In this example, the haproxy `stick-table` entry should assure successive requests are sent to the same Django node when scaling up or scaling down.

Clients already connected to a Django container that is being terminated may have a period of time when connections are draining where the MCP client remains connected to `/mcp/sse` but new messages posted to `/mcp/messages/` are routed to a different load-balanced Django container.

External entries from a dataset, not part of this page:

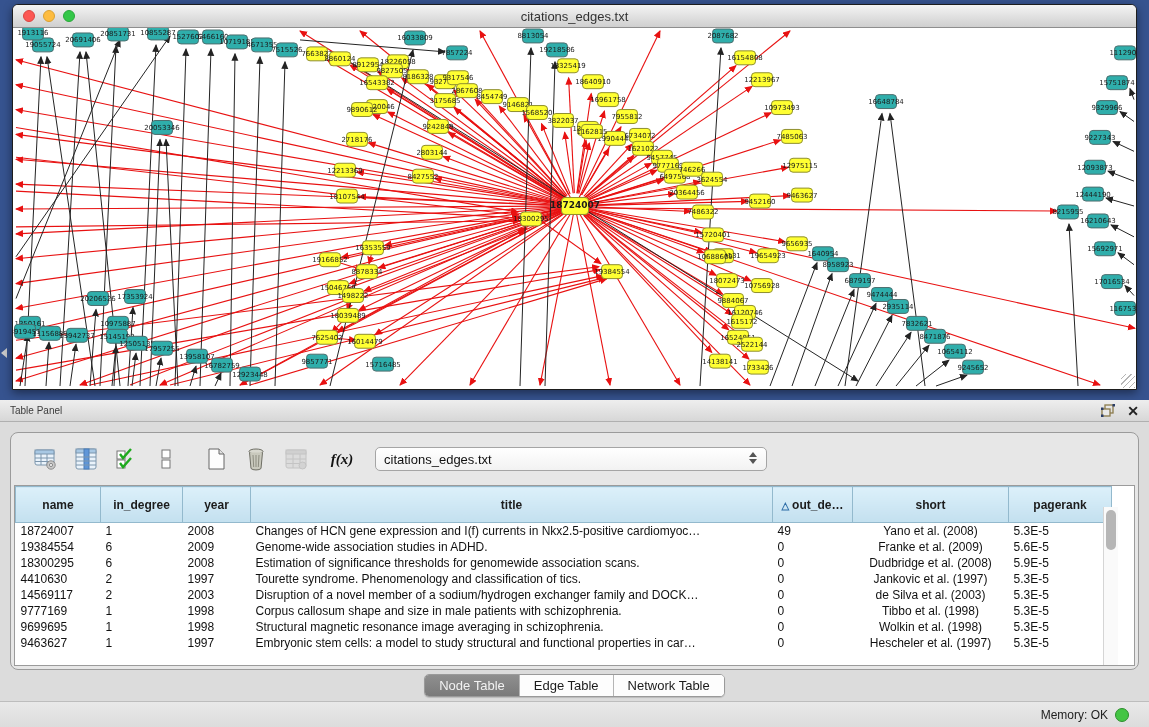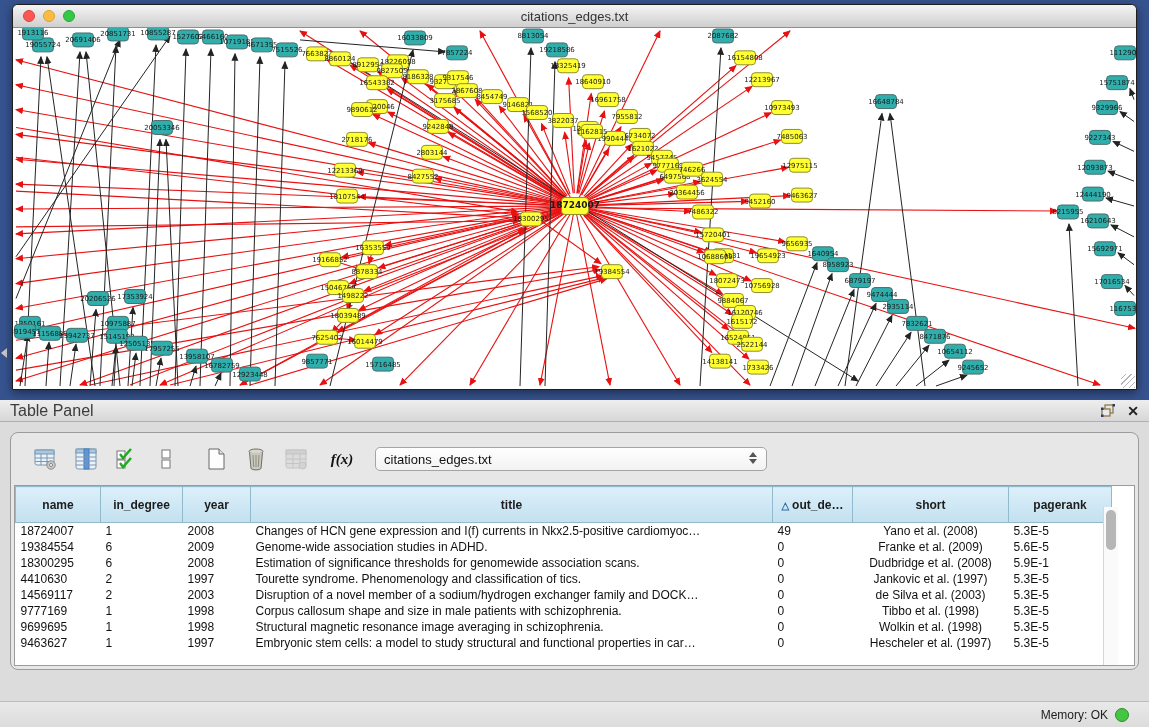--- a/index.html
+++ b/index.html
@@ -31,7 +31,7 @@
   .bottom { position:absolute; left:0; top:400px; width:1149px; height:327px; background:#DCDCDC; }
   .tp-titlebar { height:22px; background:linear-gradient(#eeeeee,#d7d7d7); border-bottom:1px solid #b0b0b0;
      display:flex; align-items:center; padding:0 10px; }
-  .tp-title { font-size:16px; color:#3c3c3c; }
+  .tp-title { font-size:10px; color:#3c3c3c; }
   .tp-buttons { margin-left:auto; display:flex; align-items:center; gap:12px; }
   .float-btn svg { display:block; }
   .close-btn { font-size:14px; font-weight:bold; color:#222; line-height:1; cursor:default; }

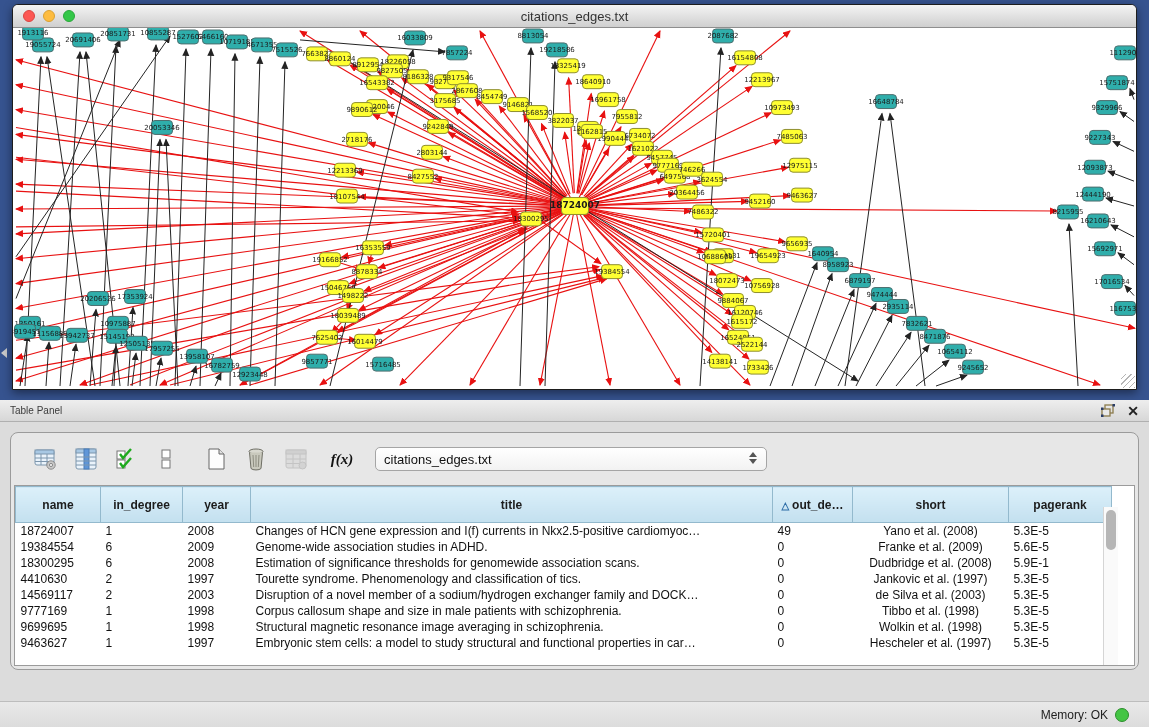--- a/index.html
+++ b/index.html
@@ -654,7 +654,7 @@
               <td>Estimation of significance thresholds for genomewide association scans.</td>
               <td>0</td>
               <td class="center">Dudbridge et al. (2008)</td>
-              <td>5.9E-1</td>
+              <td>5.9E-5</td>
             </tr>
             <tr>
               <td>4410630</td>

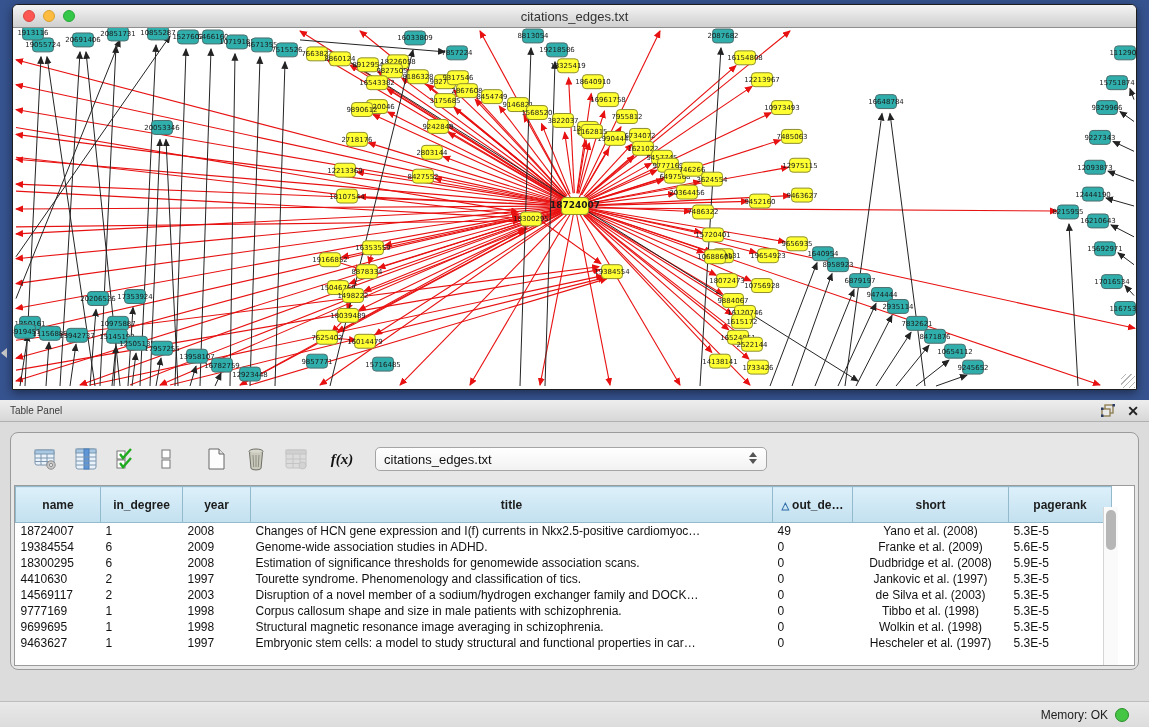--- a/index.html
+++ b/index.html
@@ -709,6 +709,13 @@
     </div>
   </div>
 
+  <div class="tabs">
+    <div class="seg">
+      <span class="seg-btn active">Node Table</span>
+      <span class="seg-btn">Edge Table</span>
+      <span class="seg-btn">Network Table</span>
+    </div>
+  </div>
 
   <div class="statusbar">
     <span class="mem-label">Memory: OK</span>

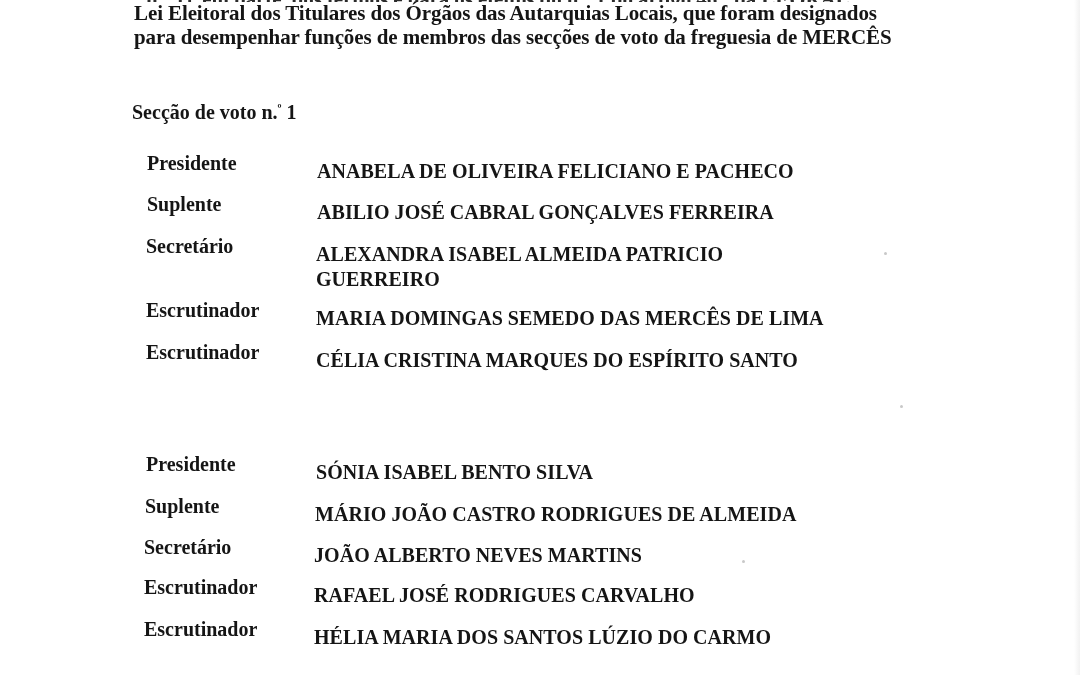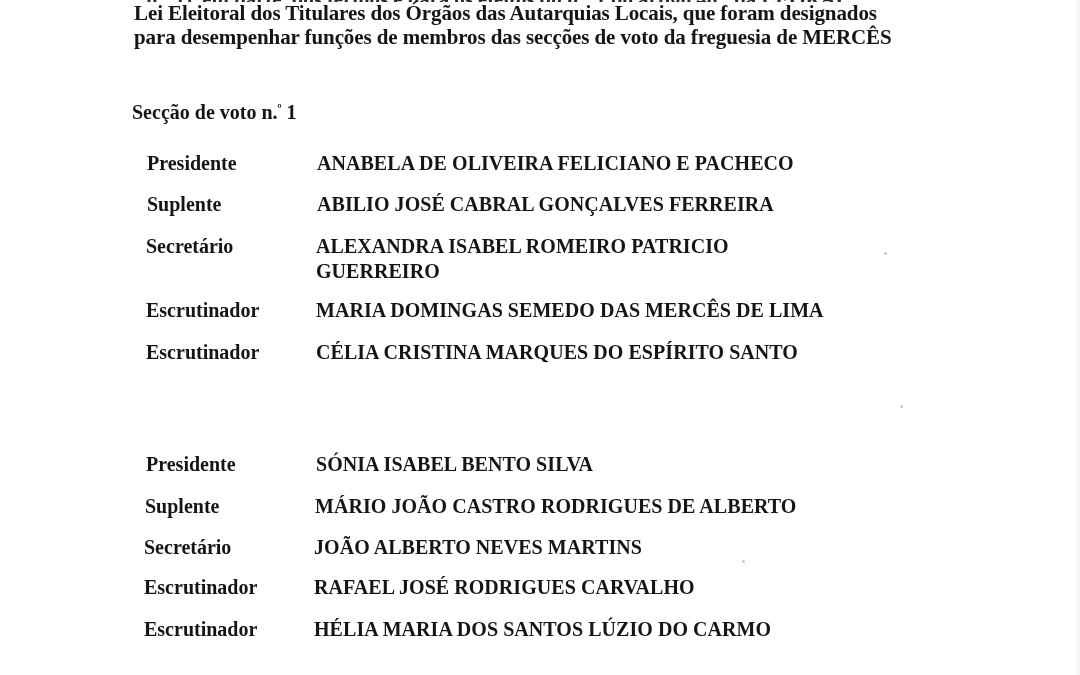--- a/index.html
+++ b/index.html
@@ -76,7 +76,7 @@
     .member .name {
       position: absolute;
       left: 170px;
-      top: 0;
+      top: 8px;
       width: 560px;
       white-space: normal;
       letter-spacing: 0.05px;

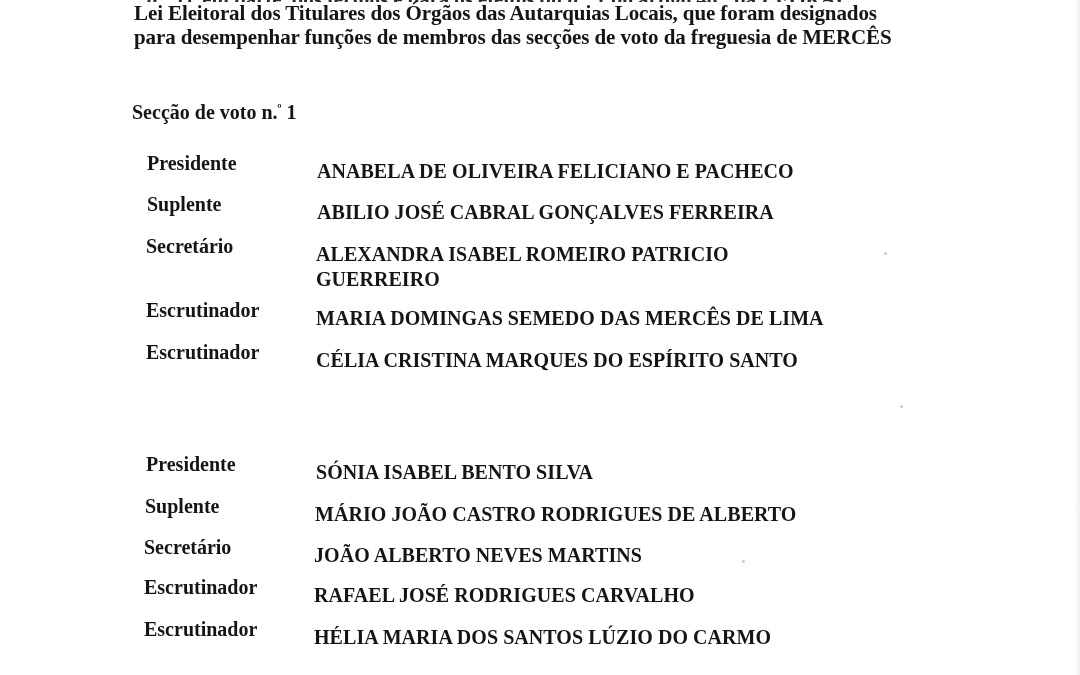--- a/index.html
+++ b/index.html
@@ -111,7 +111,7 @@
   </div>
   <div class="member" style="left:146px; top:234px;">
     <span class="role">Secretário</span>
-    <span class="name" style="width:470px;">ALEXANDRA ISABEL ROMEIRO PATRICIO GUERREIRO</span>
+    <span class="name" style="width:470px;">ALEXANDRA ISABEL ALMEIDA PATRICIO GUERREIRO</span>
   </div>
   <div class="member" style="left:146px; top:298px;">
     <span class="role">Escrutinador</span>

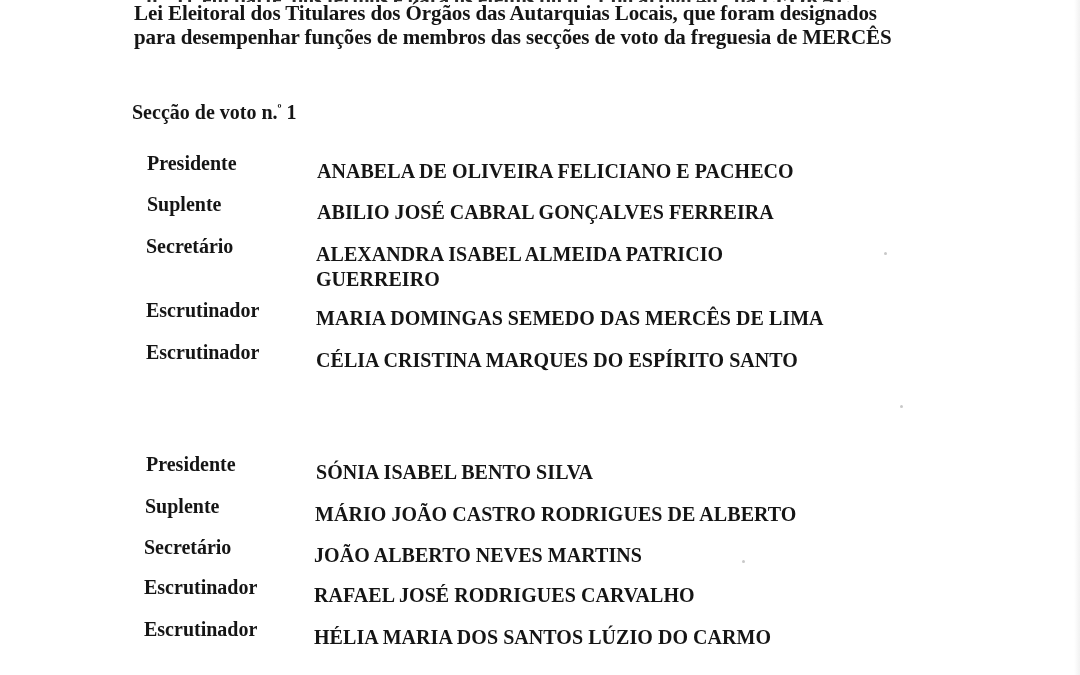--- a/index.html
+++ b/index.html
@@ -129,7 +129,7 @@
   </div>
   <div class="member" style="left:145px; top:494px;">
     <span class="role">Suplente</span>
-    <span class="name">MÁRIO JOÃO CASTRO RODRIGUES DE ALBERTO</span>
+    <span class="name">MÁRIO JOÃO CASTRO RODRIGUES DE ALMEIDA</span>
   </div>
   <div class="member" style="left:144px; top:535px;">
     <span class="role">Secretário</span>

This can be mitigated by passing `--timeout-graceful-shutdown 0` to `uvicorn`.

## Transport Comparison

| Feature | HTTP Stateless | SSE |
|---------|----------------|-----|
| **Protocol** | Standard HTTP request-response | Server-Sent Events |
| **Load Balancer Compatibility** | ✅ Excellent | ⚠️ Requires session affinity |
| **Proxy Compatibility** | ✅ Excellent | ⚠️ May require special configuration |
| **Caching** | ✅ Standard HTTP caching | ❌ Not applicable |
| **Real-time Streaming** | ❌ Request-response only | ✅ Real-time events |
| **Connection Persistence** | ❌ Stateless | ✅ Persistent connection |
| **Debugging** | ✅ Standard HTTP tools | ⚠️ Requires SSE-aware tools |
| **Production Deployment** | ✅ Simple | ⚠️ Requires session affinity |

### When to Use Each Transport

**Use HTTP Stateless (recommended) when:**
- You need maximum compatibility with standard HTTP infrastructure
- Your application is deployed behind load balancers or proxies
- You prefer stateless, cacheable request-response patterns
- You want easier debugging and monitoring

**Use SSE when:**
- You need real-time streaming capabilities
- Your application requires persistent connections
- You can implement proper session affinity in your deployment

## Future roadmap

* Authentication and authorization
* WebSocket transport
* Enhanced metrics and monitoring

---

## Development

```bash
# Set up virtualenv (replace path)
export VIRTUAL_ENV=./.venv/django-mcp
uv venv --python 3.12 --link-mode copy ${VIRTUAL_ENV}
uv sync
```

---

## License

This project is licensed un the MIT License.

By submitting a pull request, you agree that any contributions will be licensed under the MIT License, unless explicitly stated otherwise.